It hadn’t been long before he felt the energy pulse as the portal opened, and he pushed himself even faster.

And there on the horizon was Stark Tower, with the blue Tesseract bolt shooting up into the sky, Chitauri pouring from it like flies descending on a carcass.

Thor aimed for the Tower now, knowing that’s where Loki would be with his penchant for grandstanding and his desire to see the battle unfold.

Sure enough, there was the silhouette of the man who’d once been his brother, lean and dangerous against the skyline.

“Loki!” Thor bellowed, landing hard. “Shut down the Tesseract!”

“There’s no stopping it,” Loki snarled back. Alarm rang in Thor’s head. Loki looked deranged. “There is only the war!”

“So be it,” Thor growled, and raised Mjolnir.

Loki attacked with a simple overhead blow. Thor blocked and returned with a heavy strike, but Loki moved with that strange whirling fighting style that Thor had never fully understood, and he was not where Thor expected.

A blow to Thor’s knee almost sent him to the ground. He twisted, rolled, snapped to his feet. Loki was already swinging the strange scepter. Thor blocked, sidestepped, struck again: every move was thwarted by Loki.

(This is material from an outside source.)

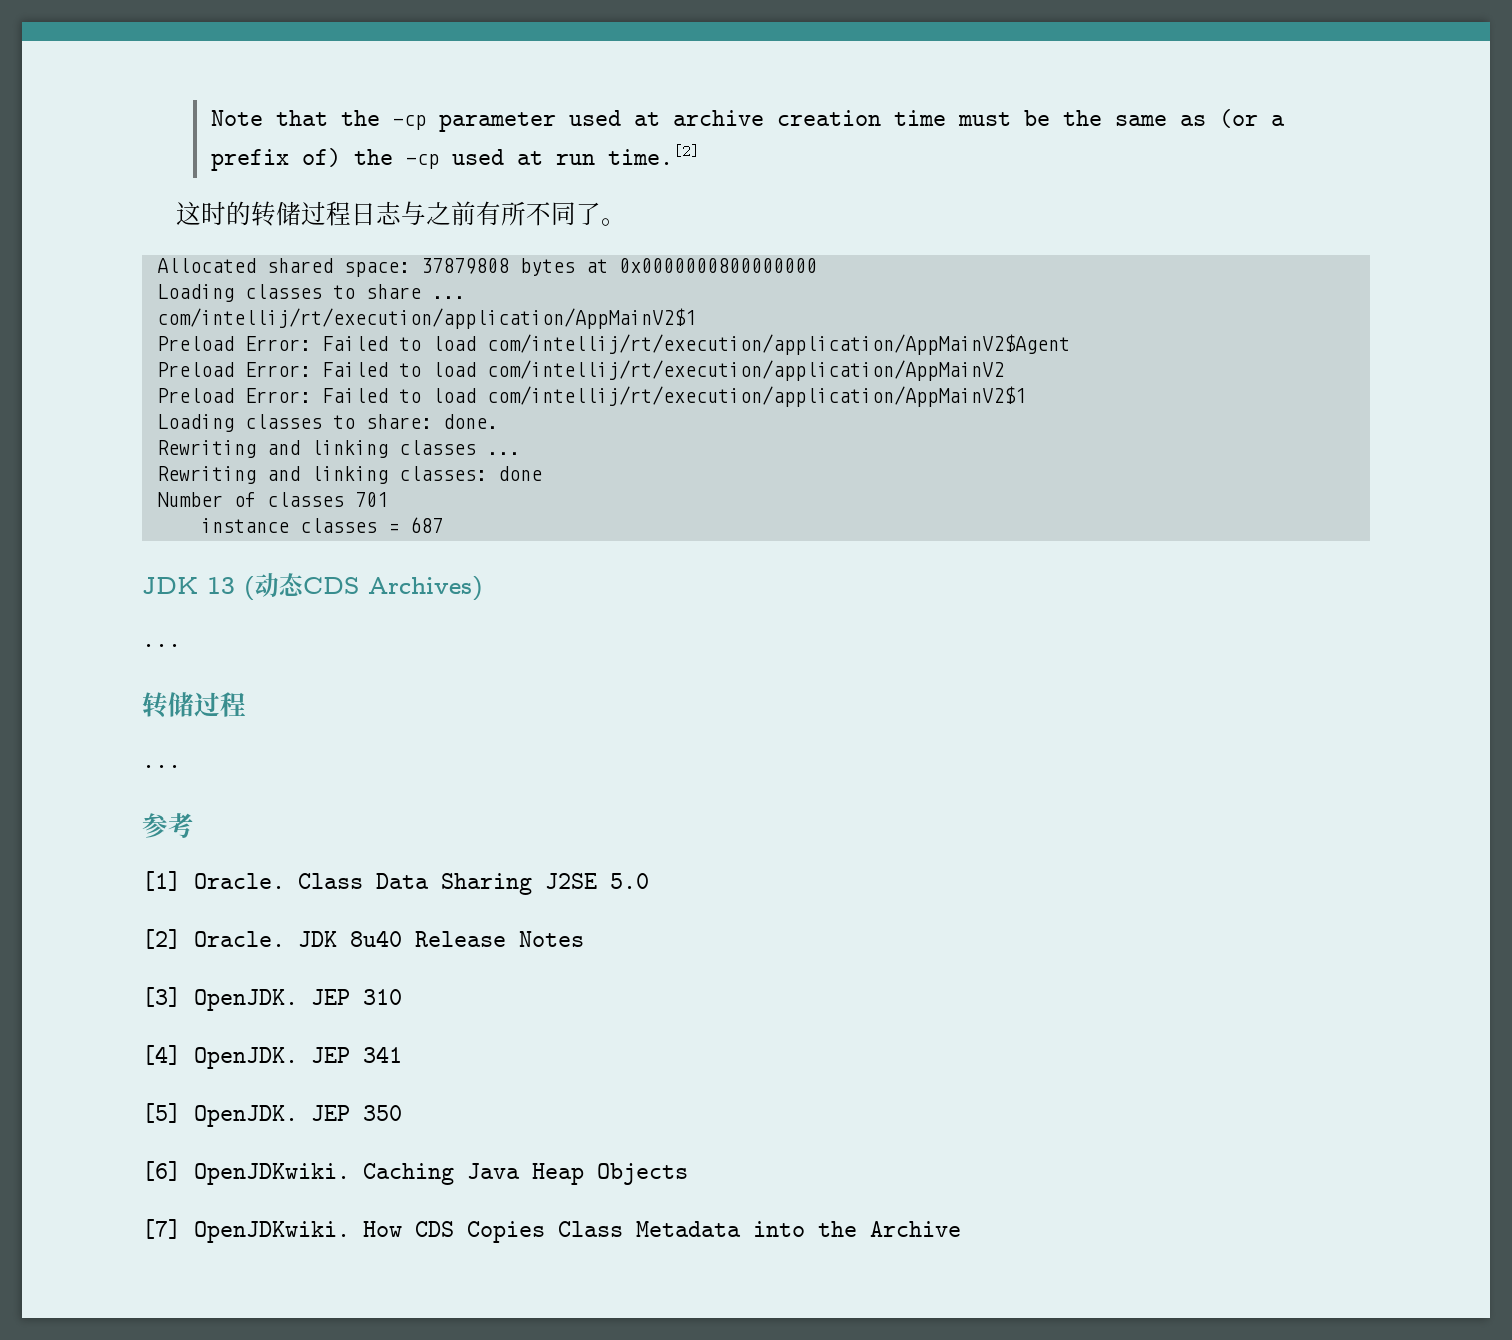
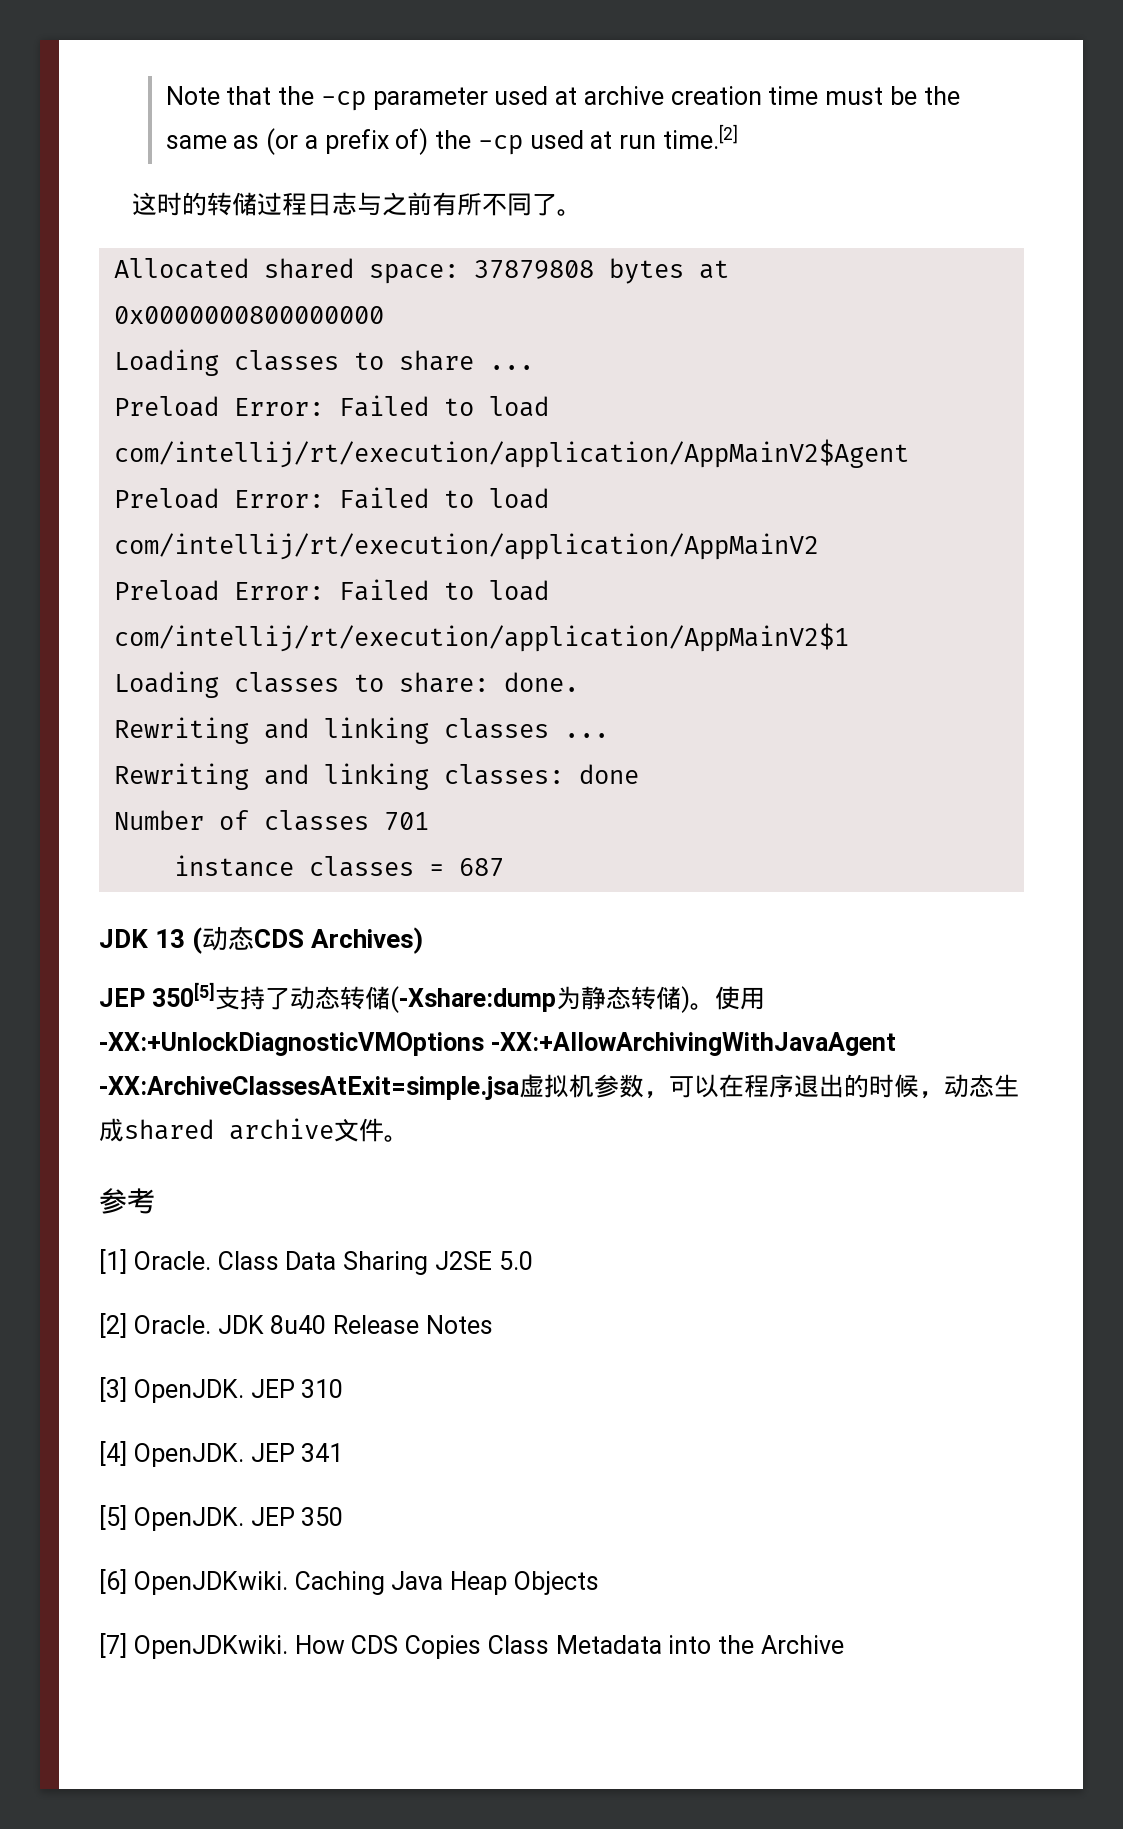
[156,308,696,329] // com/intellij/rt/execution/application/AppMainV2$1 -> (534, 367) none
[142,644,181,647] [142,692,246,718] [142,765,181,768] ... // 转储过程 // ... -> [99,982,765,1013] [99,1032,896,1056] [99,1074,1019,1100] [99,1118,409,1142] JEP 350[5]支持了动态转储(-Xshare:dump为静态转储)。使用-XX:+UnlockDiagnosticVMOptions -XX:+AllowArchivingWithJavaAgent -XX:ArchiveClassesAtExit=simple.jsa虚拟机参数，可以在程序退出的时候，动态生成shared archive文件。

He realized that he was actually trying.

Since when was Loki so skilled?

A Quinjet spun into place beside the tower, engines roaring. Thor reached for Mjolnir while Loki turned and fired once from his scepter, tearing a hole in the wing of the jet; it spiraled toward the ground.

“Enough!” Thor shouted.

Loki swept the scepter at him viciously. Thor ducked inside its reach and grappled Loki into submission with his greater strength, staring into those bright blue eyes.

“Look around you!” Thor shouted over the explosions. “Look! You think this madness will end with your rule?”

“It’s too late,” Loki said desperately, staring intently at Thor. Almost as if he were willing Thor to - something. “You can’t stop it.”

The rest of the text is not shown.